(MATERIAL PROVIDED)

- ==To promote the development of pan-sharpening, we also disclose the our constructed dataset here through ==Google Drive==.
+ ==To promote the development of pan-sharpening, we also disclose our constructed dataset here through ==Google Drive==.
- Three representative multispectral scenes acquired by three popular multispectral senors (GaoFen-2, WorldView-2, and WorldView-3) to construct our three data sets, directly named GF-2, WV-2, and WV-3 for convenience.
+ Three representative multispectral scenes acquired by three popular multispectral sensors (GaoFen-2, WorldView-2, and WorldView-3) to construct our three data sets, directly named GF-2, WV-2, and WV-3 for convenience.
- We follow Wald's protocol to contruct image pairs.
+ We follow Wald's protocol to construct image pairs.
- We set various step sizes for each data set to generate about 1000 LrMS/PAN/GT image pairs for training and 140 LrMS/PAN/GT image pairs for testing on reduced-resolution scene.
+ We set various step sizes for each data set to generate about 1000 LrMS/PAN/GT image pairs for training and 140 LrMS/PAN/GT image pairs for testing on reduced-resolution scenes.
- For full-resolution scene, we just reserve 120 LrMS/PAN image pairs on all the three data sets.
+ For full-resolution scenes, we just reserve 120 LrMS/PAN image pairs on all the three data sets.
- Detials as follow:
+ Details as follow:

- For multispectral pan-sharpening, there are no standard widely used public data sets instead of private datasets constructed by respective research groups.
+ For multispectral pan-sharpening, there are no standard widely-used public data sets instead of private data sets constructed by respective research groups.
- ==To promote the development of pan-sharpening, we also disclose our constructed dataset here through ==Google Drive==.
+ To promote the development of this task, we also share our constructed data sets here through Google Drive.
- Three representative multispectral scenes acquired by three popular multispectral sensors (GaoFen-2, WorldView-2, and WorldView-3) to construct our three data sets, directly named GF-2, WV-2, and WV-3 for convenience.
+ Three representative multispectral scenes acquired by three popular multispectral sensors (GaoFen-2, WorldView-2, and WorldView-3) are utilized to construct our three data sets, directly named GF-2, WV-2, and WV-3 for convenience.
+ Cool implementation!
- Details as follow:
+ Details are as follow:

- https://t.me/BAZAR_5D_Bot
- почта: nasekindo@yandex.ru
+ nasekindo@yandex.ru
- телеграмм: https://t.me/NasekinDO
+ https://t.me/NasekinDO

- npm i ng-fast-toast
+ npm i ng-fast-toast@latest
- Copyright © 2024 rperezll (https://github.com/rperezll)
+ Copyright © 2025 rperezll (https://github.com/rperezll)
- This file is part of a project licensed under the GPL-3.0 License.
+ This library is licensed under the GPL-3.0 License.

(End MATERIAL PROVIDED)
(MATERIAL PROVIDED)

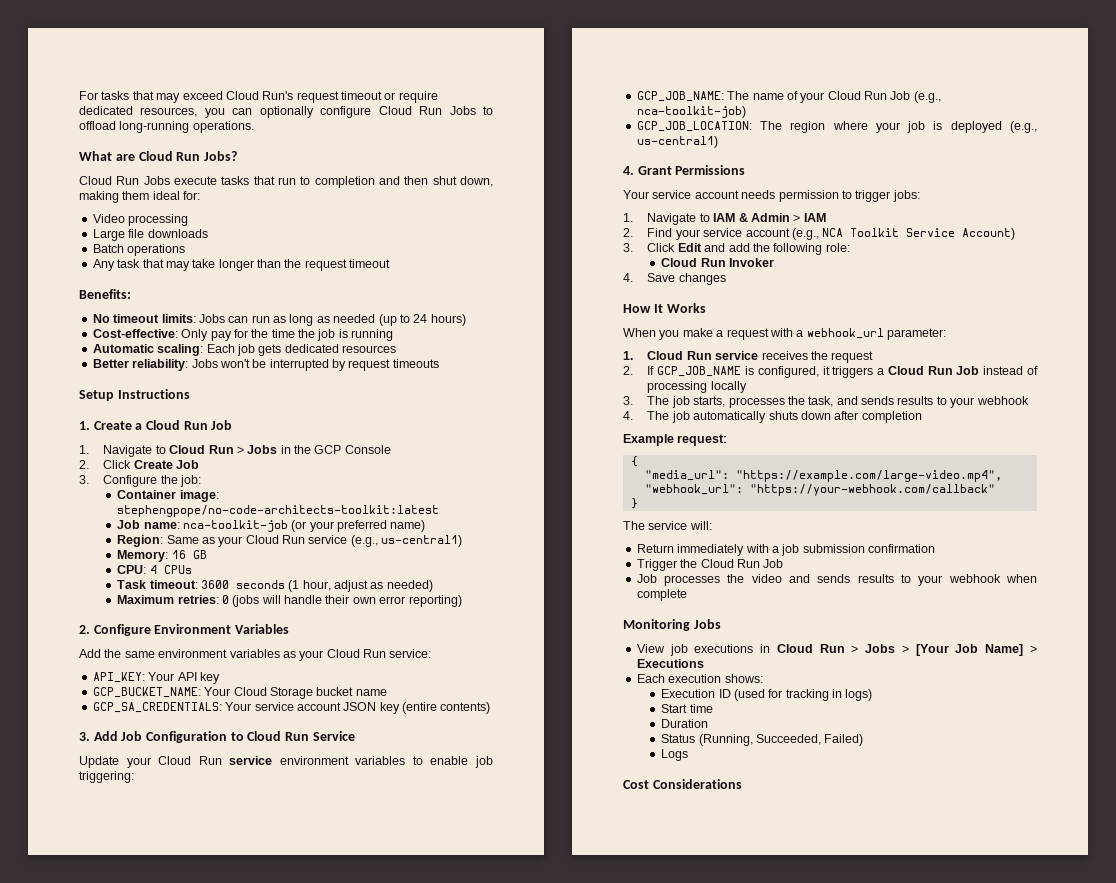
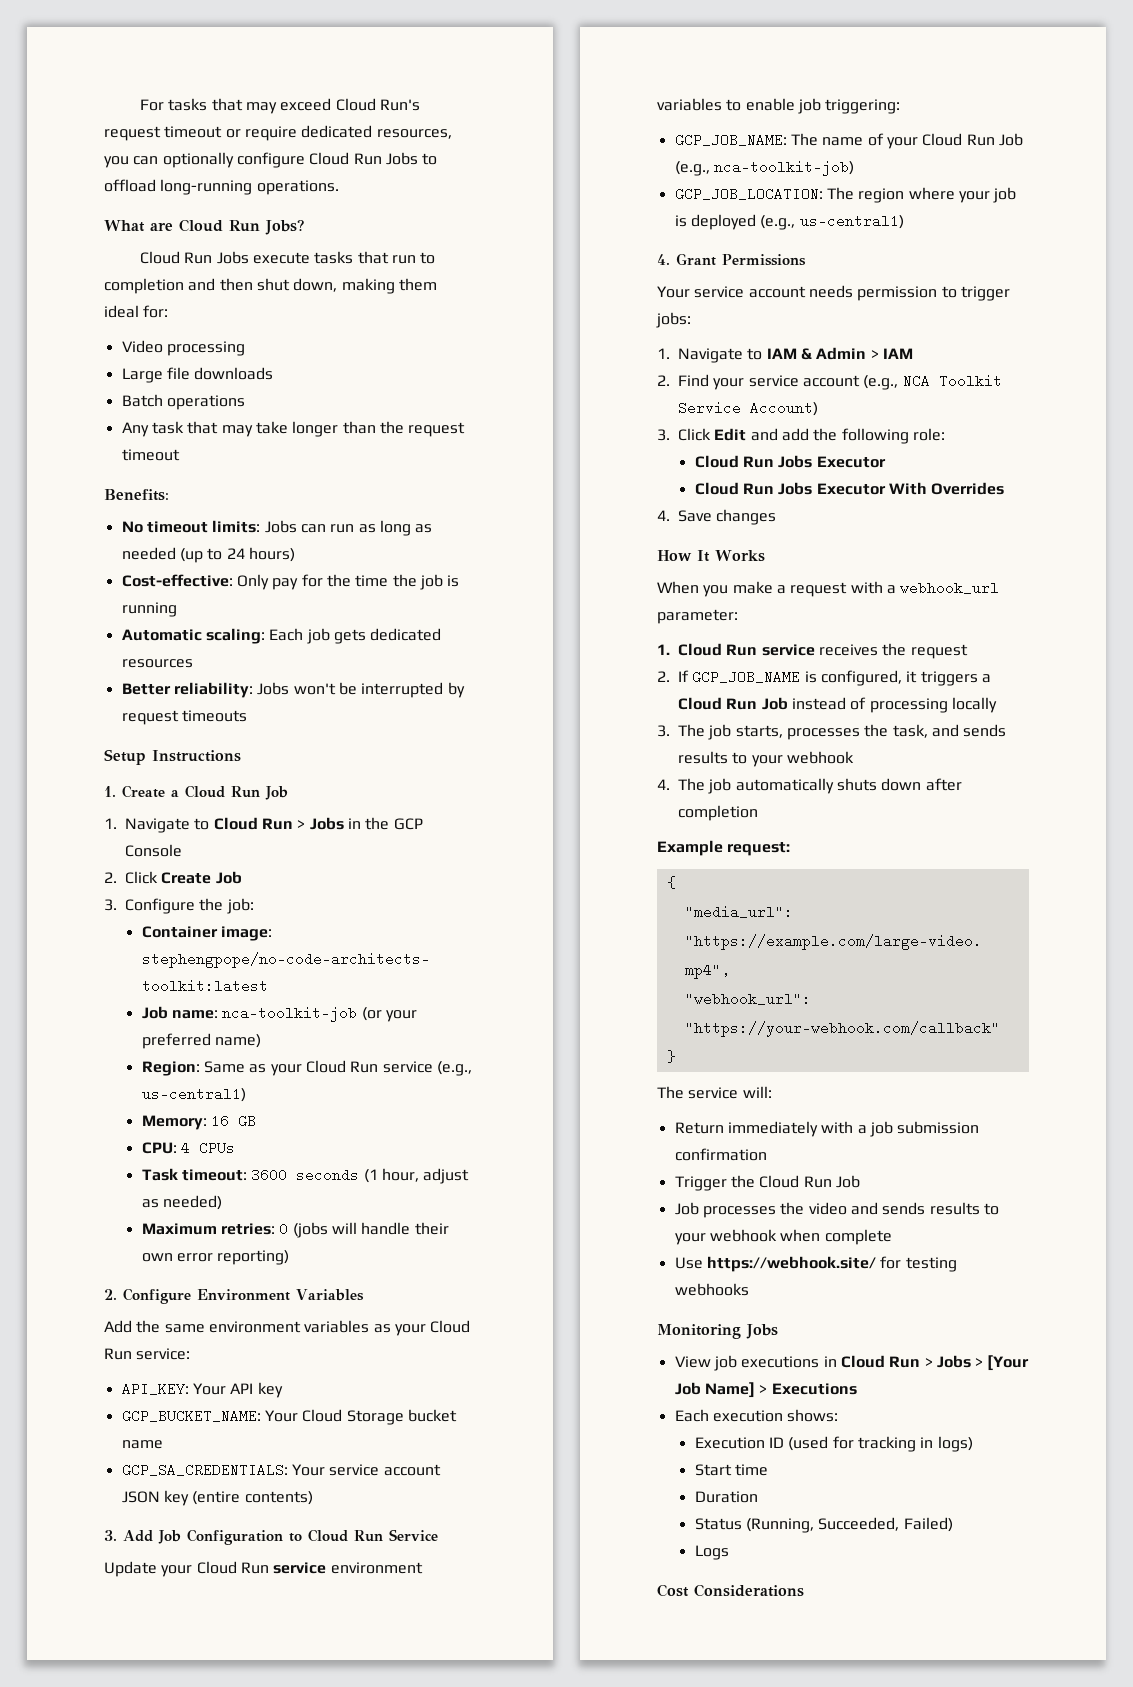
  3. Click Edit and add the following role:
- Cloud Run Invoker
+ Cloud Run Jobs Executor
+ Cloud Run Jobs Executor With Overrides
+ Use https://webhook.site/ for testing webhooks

(End MATERIAL PROVIDED)
(MATERIAL PROVIDED)

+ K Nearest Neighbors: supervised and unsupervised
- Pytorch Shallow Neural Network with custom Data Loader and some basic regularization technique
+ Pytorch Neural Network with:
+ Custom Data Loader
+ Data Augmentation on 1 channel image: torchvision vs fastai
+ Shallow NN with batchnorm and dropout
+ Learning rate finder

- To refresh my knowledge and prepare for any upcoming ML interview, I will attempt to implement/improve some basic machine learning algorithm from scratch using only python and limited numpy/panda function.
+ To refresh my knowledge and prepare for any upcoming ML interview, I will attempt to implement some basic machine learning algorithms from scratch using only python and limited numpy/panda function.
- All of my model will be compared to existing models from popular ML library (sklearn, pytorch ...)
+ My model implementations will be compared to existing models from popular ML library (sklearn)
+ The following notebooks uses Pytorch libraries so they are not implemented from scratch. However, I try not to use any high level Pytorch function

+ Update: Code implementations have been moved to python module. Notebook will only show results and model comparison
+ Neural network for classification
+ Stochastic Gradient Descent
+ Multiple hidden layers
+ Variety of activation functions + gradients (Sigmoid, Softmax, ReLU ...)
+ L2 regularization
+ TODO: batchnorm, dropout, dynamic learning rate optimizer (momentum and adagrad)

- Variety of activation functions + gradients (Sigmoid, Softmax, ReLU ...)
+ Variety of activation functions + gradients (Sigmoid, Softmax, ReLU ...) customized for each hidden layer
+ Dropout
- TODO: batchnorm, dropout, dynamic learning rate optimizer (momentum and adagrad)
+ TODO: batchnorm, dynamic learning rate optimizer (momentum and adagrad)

(End MATERIAL PROVIDED)

**WHAT TO DO**
Could you show every line of the material that includes the string "step"?

**ANSWER**
- We set various step sizes for each data set to generate about 1000 LrMS/PAN/GT image pairs for training and 140 LrMS/PAN/GT image pairs for testing on reduced-resolution scene.
+ We set various step sizes for each data set to generate about 1000 LrMS/PAN/GT image pairs for training and 140 LrMS/PAN/GT image pairs for testing on reduced-resolution scenes.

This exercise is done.